The Department of Communications (DOC) today launched the set-top box (STB) SANS862:2012 standard.
This was done in conjunction with the South African Bureau of Standards (SABS) at the inaugural ICT Indaba in Cape Town.
The SABS in April released draft standards.
Communications minister Dina Pule said the launch of the standards today is further sign of the department's commitment for the digital switch-on to happen by the end of this year.
“Through these standards we are calling on manufacturers to be innovative.”SABS chairman Bahle Sibisi said manufacturers will be able to test their STBs for conformity at a laboratory created by the authority for this purpose.
He added that the next milestone after the launch of these standards is to open this lab by the end of October.
“It will hopefully make the process easier for manufacturers and less expensive.”
A clearer idea of the price of the boxes will be gauged through a request for proposal that the department will finalise and issue in the next two weeks, said DOC director general Rosey Sekese.

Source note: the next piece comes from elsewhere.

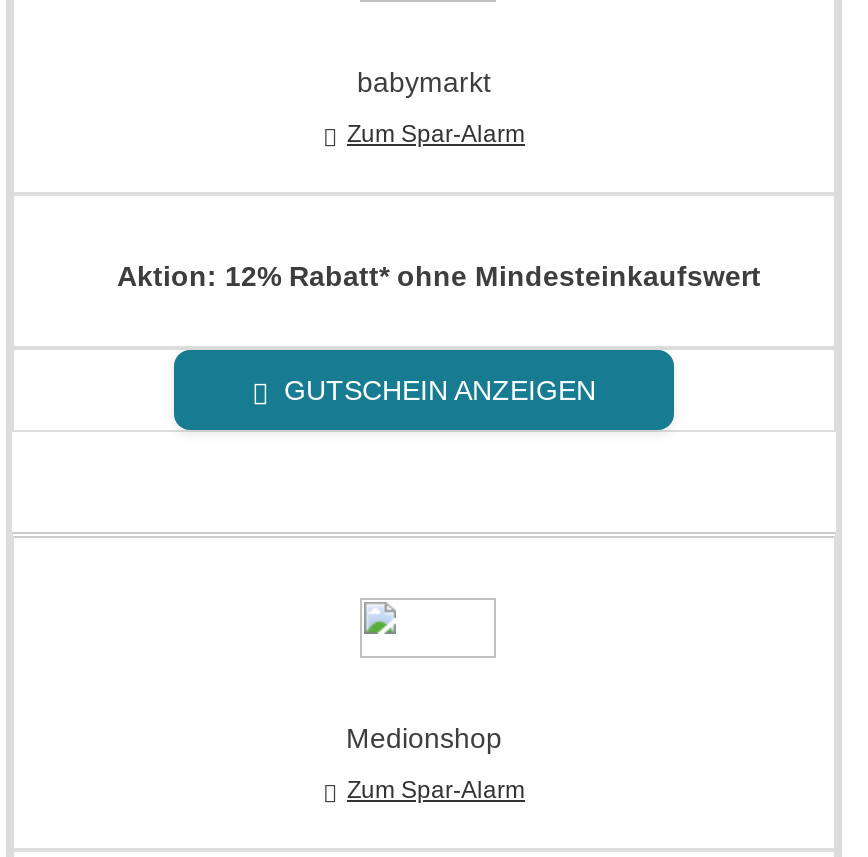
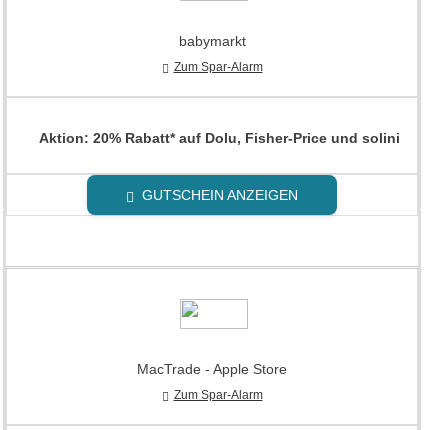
- Aktion: 12% Rabatt* ohne Mindesteinkaufswert
+ Aktion: 20% Rabatt* auf Dolu, Fisher-Price und solini

- Medionshop
+ MacTrade - Apple Store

Encryption has been a contentious issue over the last few months, according to Pule's digital television advisor Roy Kruger.
He added that the service is being launched as free-to-air and so cannot be encrypted.
However, in the area surrounding the Square Kilometre Array telescope, the digital terrestrial television system will not be used, but rather a direct-to-home system and this will be encrypted.
With regards to the return path, Kruger said the hardware is relatively cheap and simple to install but a policy will be set for the software required. He added that this will not result in the cost of the STBs rising drastically.
STBs are needed by about 10 million households in SA so that the new digital signal can be converted for viewing on analogue televisions. The country is set to turn on digital broadcast around September with switchover within two years of turn on.
SABS standards are one of the requirements for manufacturers to start production. Another issue that still needs to be resolved is STB controls, which should stop decoders made locally being stolen and sold outside of SA.
SA has decided to migrate using the upgraded European DVB-T2 standard, instead of the initially approved DVB-T framework.
Decoders will run on MHEG-5 middleware and will use MPEG-4 to decode standard and high-definition video. Subtitling in all of SA's official languages will also be available, as will an embedded parental control and interactive features.